Goal of the exercise: If a line in the data below holds the word "width", copy it.

──────── Given entries ────────

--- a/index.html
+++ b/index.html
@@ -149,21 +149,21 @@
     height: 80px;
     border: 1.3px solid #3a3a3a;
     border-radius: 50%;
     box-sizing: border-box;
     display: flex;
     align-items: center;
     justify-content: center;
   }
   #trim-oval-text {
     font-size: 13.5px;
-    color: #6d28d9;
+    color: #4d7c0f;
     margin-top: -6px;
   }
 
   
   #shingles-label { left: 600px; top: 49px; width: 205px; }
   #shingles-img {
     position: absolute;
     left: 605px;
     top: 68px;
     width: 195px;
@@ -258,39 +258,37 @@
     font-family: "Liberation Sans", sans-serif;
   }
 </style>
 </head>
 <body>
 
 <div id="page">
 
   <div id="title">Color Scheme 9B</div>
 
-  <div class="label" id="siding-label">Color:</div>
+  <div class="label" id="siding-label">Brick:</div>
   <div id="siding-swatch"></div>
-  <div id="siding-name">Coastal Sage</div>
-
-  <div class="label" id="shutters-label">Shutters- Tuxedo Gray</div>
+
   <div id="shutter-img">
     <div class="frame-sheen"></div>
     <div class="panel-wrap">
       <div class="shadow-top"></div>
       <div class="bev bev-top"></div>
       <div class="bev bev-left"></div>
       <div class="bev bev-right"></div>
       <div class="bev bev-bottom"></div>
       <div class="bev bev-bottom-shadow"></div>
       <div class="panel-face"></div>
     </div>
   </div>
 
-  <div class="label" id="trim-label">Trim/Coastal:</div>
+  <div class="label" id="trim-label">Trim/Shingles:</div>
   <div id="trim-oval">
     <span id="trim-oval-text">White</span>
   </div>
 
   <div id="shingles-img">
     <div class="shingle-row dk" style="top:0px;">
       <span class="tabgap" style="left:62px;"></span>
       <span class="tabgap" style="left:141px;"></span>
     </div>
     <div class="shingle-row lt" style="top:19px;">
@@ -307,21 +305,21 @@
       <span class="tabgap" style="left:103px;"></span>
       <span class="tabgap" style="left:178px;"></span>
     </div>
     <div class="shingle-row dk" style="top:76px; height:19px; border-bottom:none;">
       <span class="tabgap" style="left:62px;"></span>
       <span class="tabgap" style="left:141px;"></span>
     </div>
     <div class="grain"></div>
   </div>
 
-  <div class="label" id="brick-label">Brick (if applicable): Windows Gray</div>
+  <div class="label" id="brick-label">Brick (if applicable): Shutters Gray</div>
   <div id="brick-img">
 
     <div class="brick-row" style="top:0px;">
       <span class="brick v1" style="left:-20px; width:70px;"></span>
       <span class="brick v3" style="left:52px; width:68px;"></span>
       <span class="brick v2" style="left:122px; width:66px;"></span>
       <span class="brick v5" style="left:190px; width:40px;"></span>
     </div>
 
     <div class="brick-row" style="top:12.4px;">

────────

Response to the exercise:
   #shingles-label { left: 600px; top: 49px; width: 205px; }
     width: 195px;
       <span class="brick v1" style="left:-20px; width:70px;"></span>
       <span class="brick v3" style="left:52px; width:68px;"></span>
       <span class="brick v2" style="left:122px; width:66px;"></span>
       <span class="brick v5" style="left:190px; width:40px;"></span>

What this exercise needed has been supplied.